Ihre Gedanken sind wirr, ohne Ziel, ohne Ausweg. Alles ist so furchtbar kompliziert. Das Leben ist so unwirklich in ihren Augen. Egal was sie tut, es bringt nichts, ändert nichts. Ihr Weg war schon lange vor ihrer Geburt vorbestimmt. "Kein Recht auf Änderungen" stand vermutlich auf dem Vertrag ihrer Entstehung. Alles geplant, berechnet. Keine Möglichkeit irgendetwas an der Zukunft zu ändern. Sie wussten was sie sollte. So wurde sie erzogen. Immer brav und artig sein. Nie reden ohne gefragt zu werden. Schweigen und zuhören. Höflich sein. Nie die Geduld oder die Beherrschung verlieren. Eben so sein, wie man sie haben wollte.
Sie gaben ihr nie die Chance zuzeigen was sie wollte. Nicht einmal sie selbst wusste es. Sie lebte in ihrer Welt, in der alles seine Richtigkeit hatte. Alles nach Plan lief und es nie Komplikationen gab. Sie war zufrieden. Glaubte sie zumindest.

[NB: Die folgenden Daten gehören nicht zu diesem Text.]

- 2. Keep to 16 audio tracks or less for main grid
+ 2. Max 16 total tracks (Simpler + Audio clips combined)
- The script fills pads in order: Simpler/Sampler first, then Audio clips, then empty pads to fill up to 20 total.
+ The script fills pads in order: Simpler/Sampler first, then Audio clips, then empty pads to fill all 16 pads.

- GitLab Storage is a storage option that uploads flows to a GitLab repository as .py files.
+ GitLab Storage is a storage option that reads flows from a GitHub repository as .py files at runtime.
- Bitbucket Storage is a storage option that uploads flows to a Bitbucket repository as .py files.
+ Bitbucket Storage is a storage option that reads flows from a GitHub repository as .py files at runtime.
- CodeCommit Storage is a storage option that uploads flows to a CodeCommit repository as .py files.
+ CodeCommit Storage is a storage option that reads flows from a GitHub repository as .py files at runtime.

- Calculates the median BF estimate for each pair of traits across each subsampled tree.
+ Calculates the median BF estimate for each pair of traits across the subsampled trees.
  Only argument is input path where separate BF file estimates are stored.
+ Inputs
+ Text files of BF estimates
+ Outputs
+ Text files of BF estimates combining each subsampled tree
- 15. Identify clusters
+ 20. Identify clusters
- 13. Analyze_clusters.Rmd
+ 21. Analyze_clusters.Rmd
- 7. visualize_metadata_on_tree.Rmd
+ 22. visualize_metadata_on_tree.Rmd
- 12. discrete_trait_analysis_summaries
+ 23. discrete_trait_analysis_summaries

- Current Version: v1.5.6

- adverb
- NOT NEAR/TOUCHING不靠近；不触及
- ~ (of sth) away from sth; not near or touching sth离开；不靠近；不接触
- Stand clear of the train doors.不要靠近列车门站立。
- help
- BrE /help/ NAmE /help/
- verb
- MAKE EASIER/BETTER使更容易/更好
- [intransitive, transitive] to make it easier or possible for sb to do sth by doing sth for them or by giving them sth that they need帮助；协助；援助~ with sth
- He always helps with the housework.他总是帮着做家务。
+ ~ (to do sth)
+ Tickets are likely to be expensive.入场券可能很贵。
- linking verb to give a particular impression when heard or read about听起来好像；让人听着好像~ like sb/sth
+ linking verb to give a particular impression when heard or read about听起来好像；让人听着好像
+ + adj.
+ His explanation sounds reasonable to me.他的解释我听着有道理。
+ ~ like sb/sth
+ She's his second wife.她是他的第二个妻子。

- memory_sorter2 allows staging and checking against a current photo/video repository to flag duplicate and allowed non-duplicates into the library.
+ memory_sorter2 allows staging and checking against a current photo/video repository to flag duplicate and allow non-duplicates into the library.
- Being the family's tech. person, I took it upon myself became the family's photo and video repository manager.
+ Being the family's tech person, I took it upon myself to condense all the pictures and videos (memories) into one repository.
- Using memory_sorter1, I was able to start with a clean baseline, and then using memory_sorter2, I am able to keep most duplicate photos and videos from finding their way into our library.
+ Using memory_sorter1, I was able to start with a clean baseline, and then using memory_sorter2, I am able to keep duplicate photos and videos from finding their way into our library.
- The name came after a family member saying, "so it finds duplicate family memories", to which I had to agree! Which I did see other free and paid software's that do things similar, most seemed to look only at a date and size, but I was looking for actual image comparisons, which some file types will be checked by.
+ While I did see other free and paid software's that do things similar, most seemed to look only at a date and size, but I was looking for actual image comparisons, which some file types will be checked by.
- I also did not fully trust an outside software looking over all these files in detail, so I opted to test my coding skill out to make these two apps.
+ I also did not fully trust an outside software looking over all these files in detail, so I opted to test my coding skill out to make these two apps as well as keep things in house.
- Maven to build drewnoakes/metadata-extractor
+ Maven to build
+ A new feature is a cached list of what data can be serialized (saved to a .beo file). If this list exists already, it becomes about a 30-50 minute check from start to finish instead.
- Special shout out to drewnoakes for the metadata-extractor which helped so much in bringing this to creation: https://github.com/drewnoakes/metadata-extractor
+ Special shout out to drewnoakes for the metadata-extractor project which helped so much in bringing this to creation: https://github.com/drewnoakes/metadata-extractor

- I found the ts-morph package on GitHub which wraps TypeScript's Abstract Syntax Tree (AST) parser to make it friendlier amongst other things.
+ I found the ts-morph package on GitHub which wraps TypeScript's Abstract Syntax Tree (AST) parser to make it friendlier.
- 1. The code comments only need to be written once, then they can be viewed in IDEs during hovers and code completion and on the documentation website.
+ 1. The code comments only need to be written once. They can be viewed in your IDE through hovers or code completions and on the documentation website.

Sie musste sich nie Gedanken über eine Entscheidung machen. Denn es gab nie eine für sie. Es ist wie früher, bevor die Frauen irgendwelche Rechte hatten. Bevor sie auch nur daran denken konnten. Nur ist es nicht früher. Es ist heute. Es ist jetzt.
Sie schließt ihre Augen, stellt sich vor wie es wäre, normal zu sein. Einfach wie jedes andere Mädchen in ihrem Alter. So wie sie sein wollte. Denn nun ist sie sich sicher was sie will. Nicht länger hinter einer Fassade leben, ihren eigenen Weg bestimmen, das ist es was sie sich sehnlichst wünscht. Und doch weiß sie, es ist aussichtslos. Niemand würde es zulassen. Alle würden es verhindern wollen. Nicht nur wollen, sie würden es auch schaffen. Man hat zu viel Gewalt über sie. Keine rohe Gewalt, aber denn noch die Macht über ihr Handel. Wie? Das weiß nicht einmal sie selbst.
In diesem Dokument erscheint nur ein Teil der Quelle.